Below are the records. Count the lines containing the string "Plastic", and reply with the number alone.

■ **DATA FOR THIS TASK**
────────

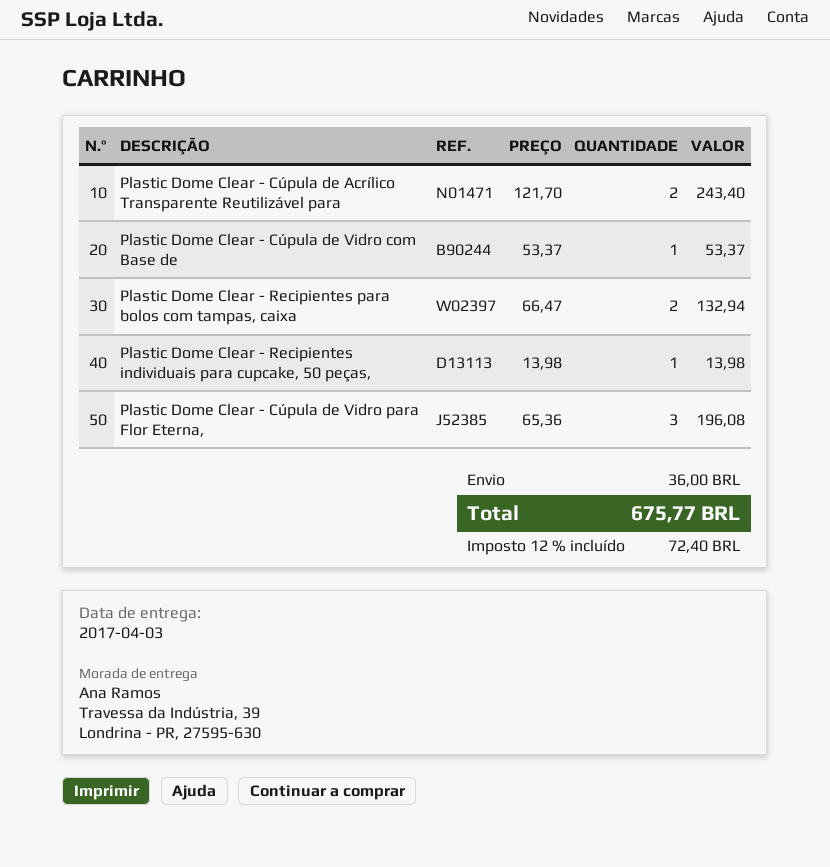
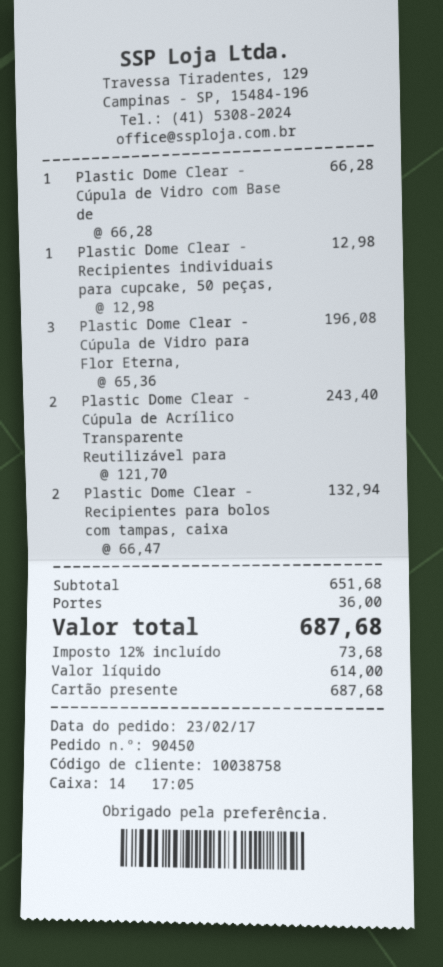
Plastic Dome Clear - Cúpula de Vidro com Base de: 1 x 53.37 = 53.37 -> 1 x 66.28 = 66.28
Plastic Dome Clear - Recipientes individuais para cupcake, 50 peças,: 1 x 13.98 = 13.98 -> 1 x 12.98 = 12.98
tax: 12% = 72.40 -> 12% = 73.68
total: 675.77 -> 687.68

────────

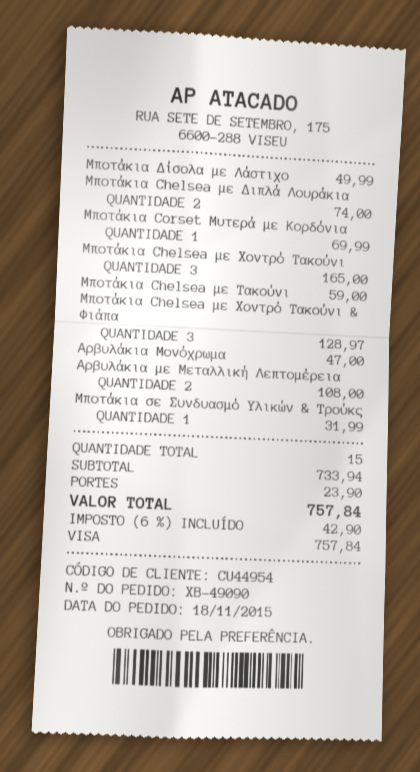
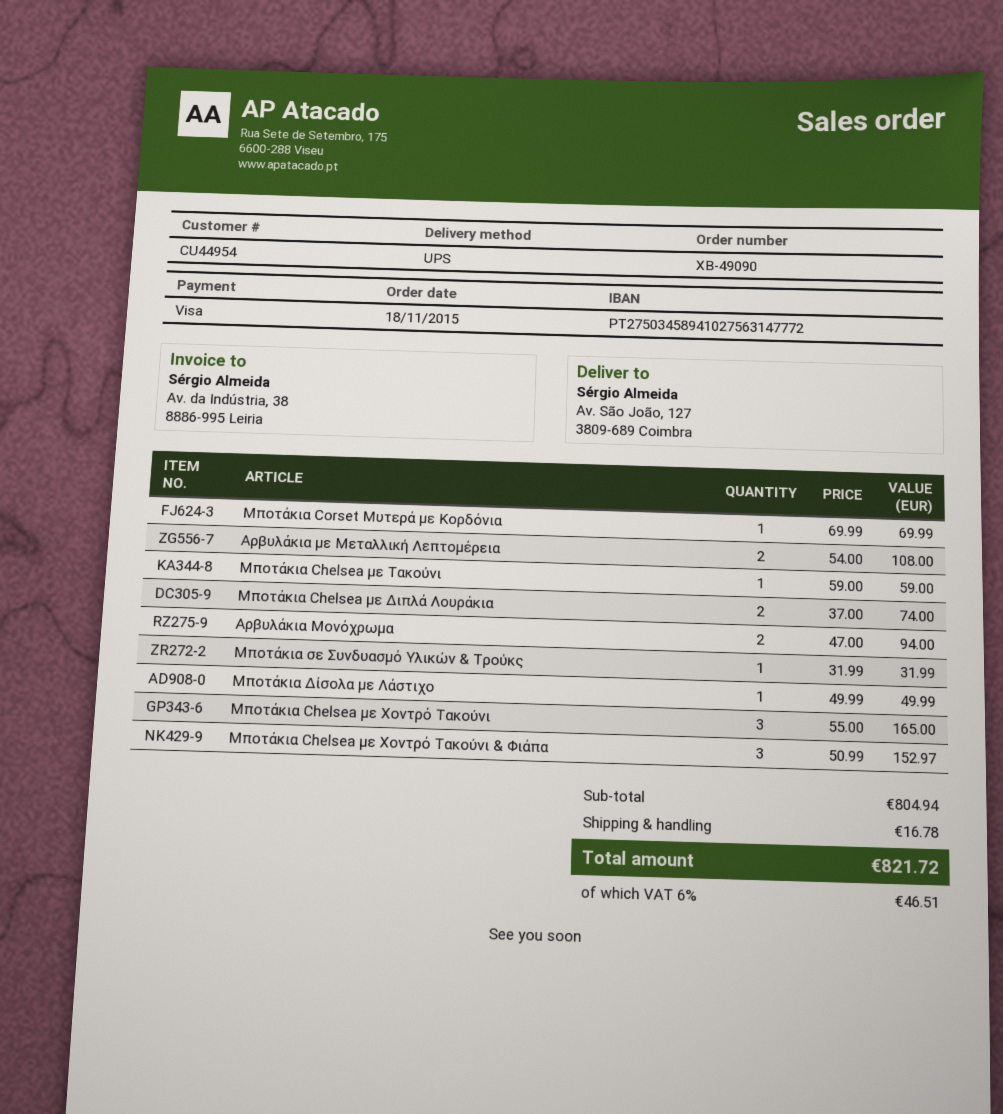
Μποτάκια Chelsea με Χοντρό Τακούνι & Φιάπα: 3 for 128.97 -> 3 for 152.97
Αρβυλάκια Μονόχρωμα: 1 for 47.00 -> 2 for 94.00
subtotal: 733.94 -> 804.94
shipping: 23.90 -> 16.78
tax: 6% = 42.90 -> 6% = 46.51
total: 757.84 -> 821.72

────────

■ **EXPECTED OUTPUT**
2